-- Data for analysis follows --

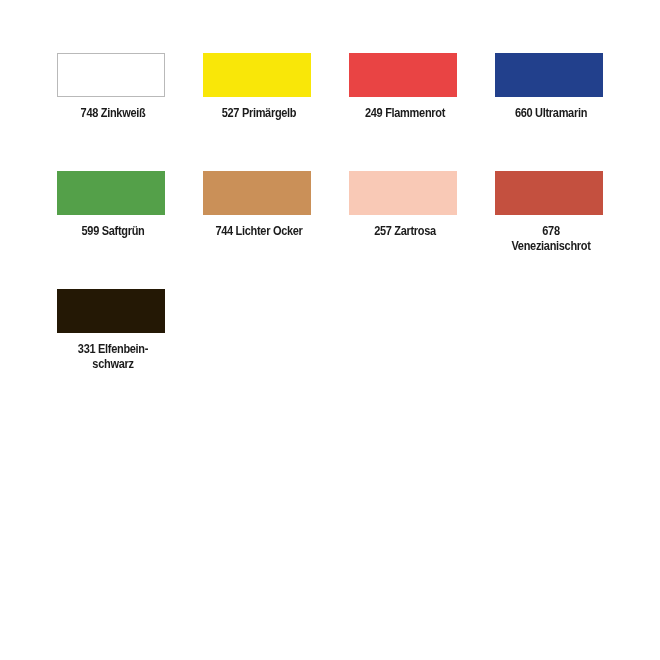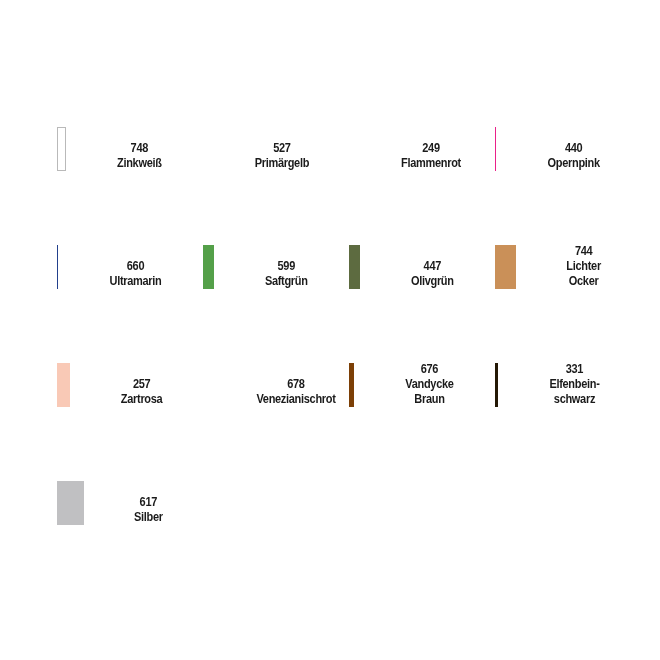"748 Zinkweiß" .swatch-cell { align-items: flex-end -> flex-start; flex-direction: row -> column; gap: 48px -> none }
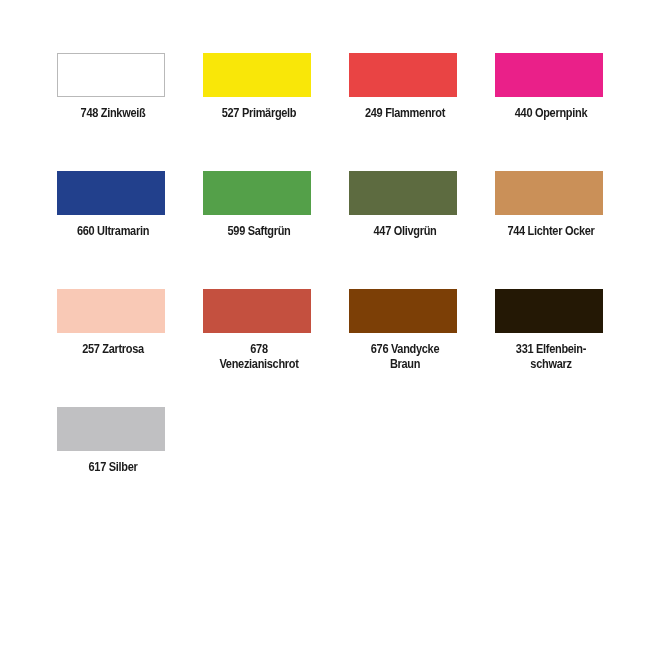"440 Opernpink" div.swatch-cell { html: <div> <div></div> <div>440 Opernpink</div> </div> -> none }
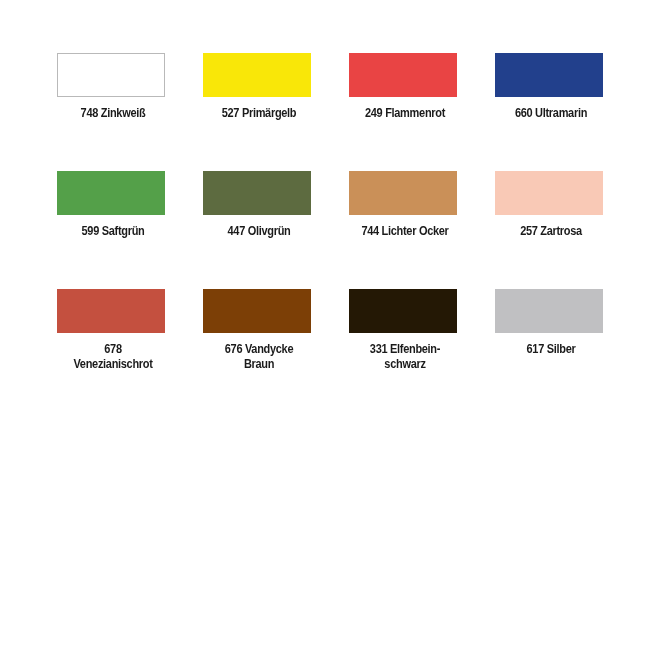"447 Olivgrün" div.swatch-cell { html: <div> <div></div> <div>447 Olivgrün</div> </div> -> none }
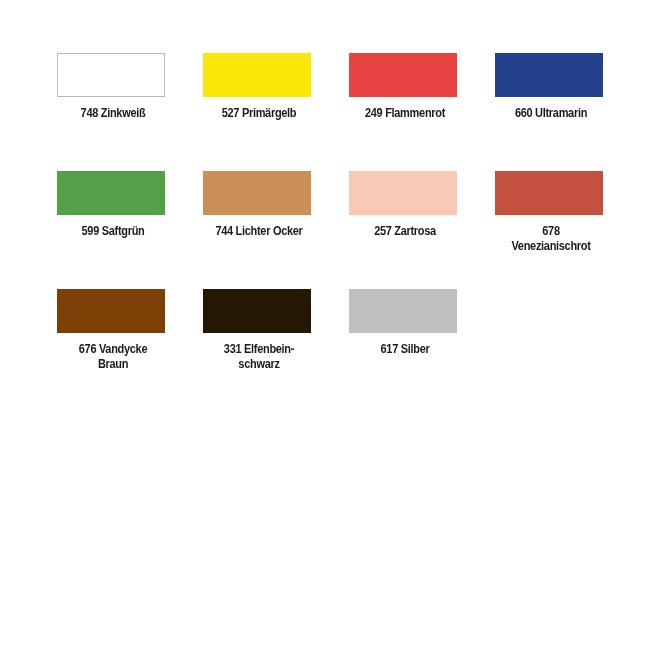"676 Vandycke Braun" div.swatch-cell { html: <div> <div></div> <div>676 Vandycke Braun</div> </div> -> none }
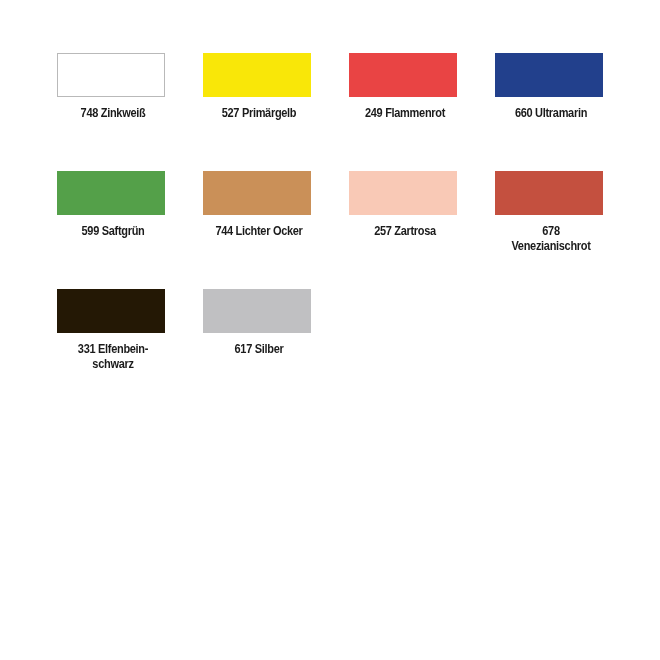"617 Silber" div.swatch-cell { html: <div> <div></div> <div>617 Silber</div> </div> -> none }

-- Data for analysis concluded --

Instructions for the task: Give the listing above again in its entirety and exactly; do not include the pictures.

Response area:
"748 Zinkweiß" .swatch-cell { align-items: flex-end -> flex-start; flex-direction: row -> column; gap: 48px -> none }
"440 Opernpink" div.swatch-cell { html: <div> <div></div> <div>440 Opernpink</div> </div> -> none }
"447 Olivgrün" div.swatch-cell { html: <div> <div></div> <div>447 Olivgrün</div> </div> -> none }
"676 Vandycke Braun" div.swatch-cell { html: <div> <div></div> <div>676 Vandycke Braun</div> </div> -> none }
"617 Silber" div.swatch-cell { html: <div> <div></div> <div>617 Silber</div> </div> -> none }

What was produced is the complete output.